_MATERIAL SHOWN_:
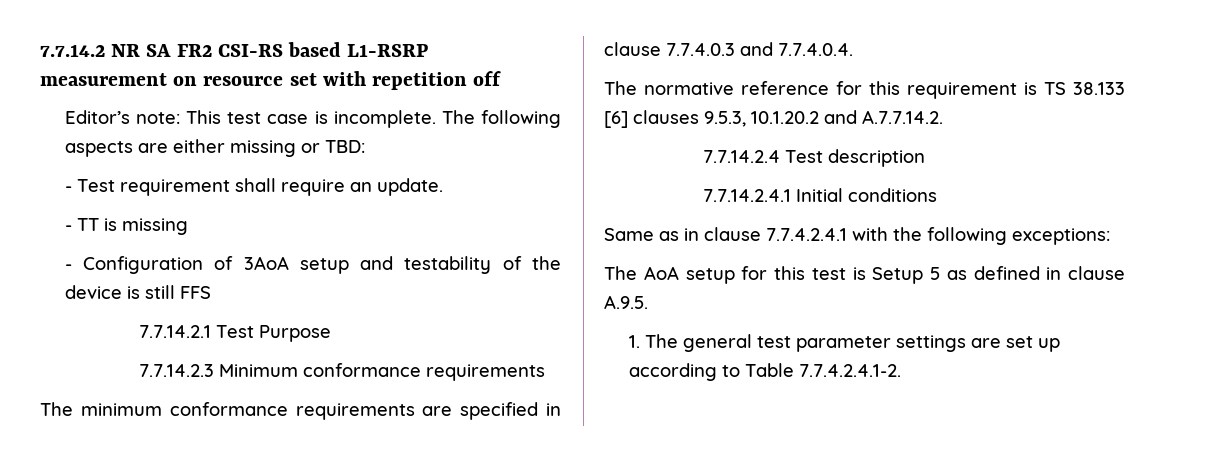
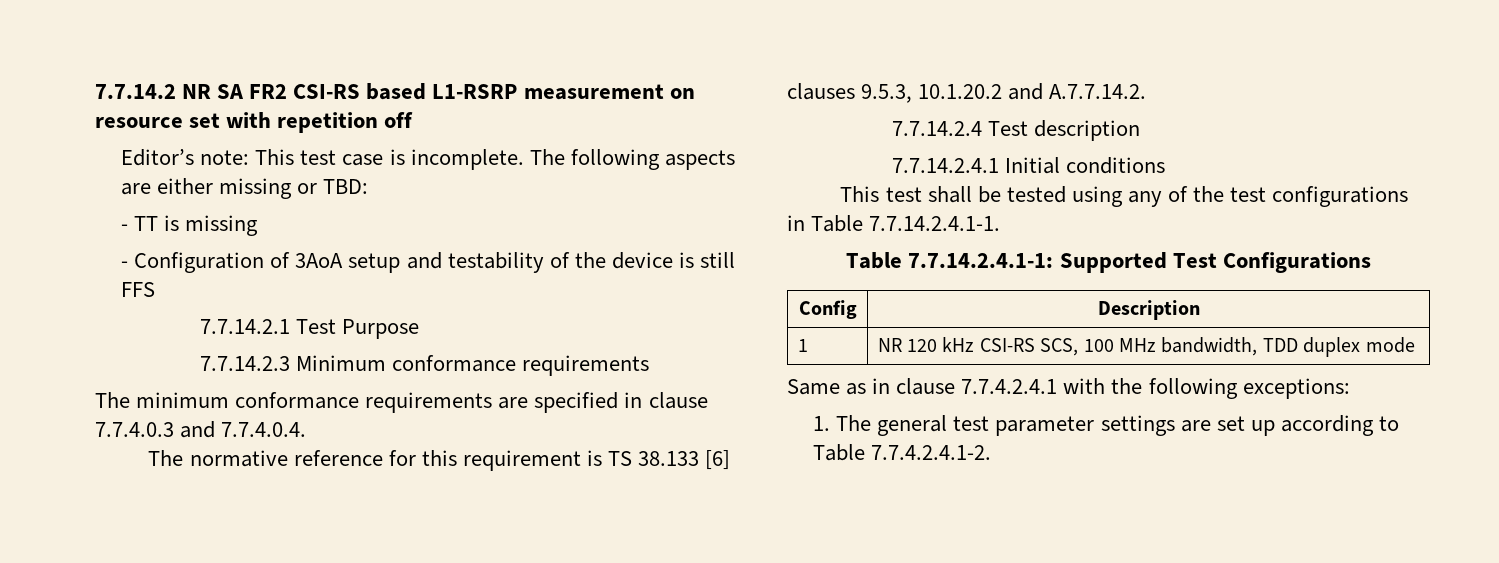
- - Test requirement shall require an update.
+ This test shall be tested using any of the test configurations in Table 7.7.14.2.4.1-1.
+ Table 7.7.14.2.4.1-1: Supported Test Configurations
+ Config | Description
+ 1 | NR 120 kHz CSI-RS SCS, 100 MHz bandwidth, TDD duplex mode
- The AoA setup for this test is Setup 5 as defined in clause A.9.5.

_DIRECTIONS FOR THIS TASK_: With the line containing "in Table 7.7.14.2.4.1-1." as the start and the last line of the entries as the end, print that whole span exactly.

_WRITTEN ANSWER_:
+ This test shall be tested using any of the test configurations in Table 7.7.14.2.4.1-1.
+ Table 7.7.14.2.4.1-1: Supported Test Configurations
+ Config | Description
+ 1 | NR 120 kHz CSI-RS SCS, 100 MHz bandwidth, TDD duplex mode
- The AoA setup for this test is Setup 5 as defined in clause A.9.5.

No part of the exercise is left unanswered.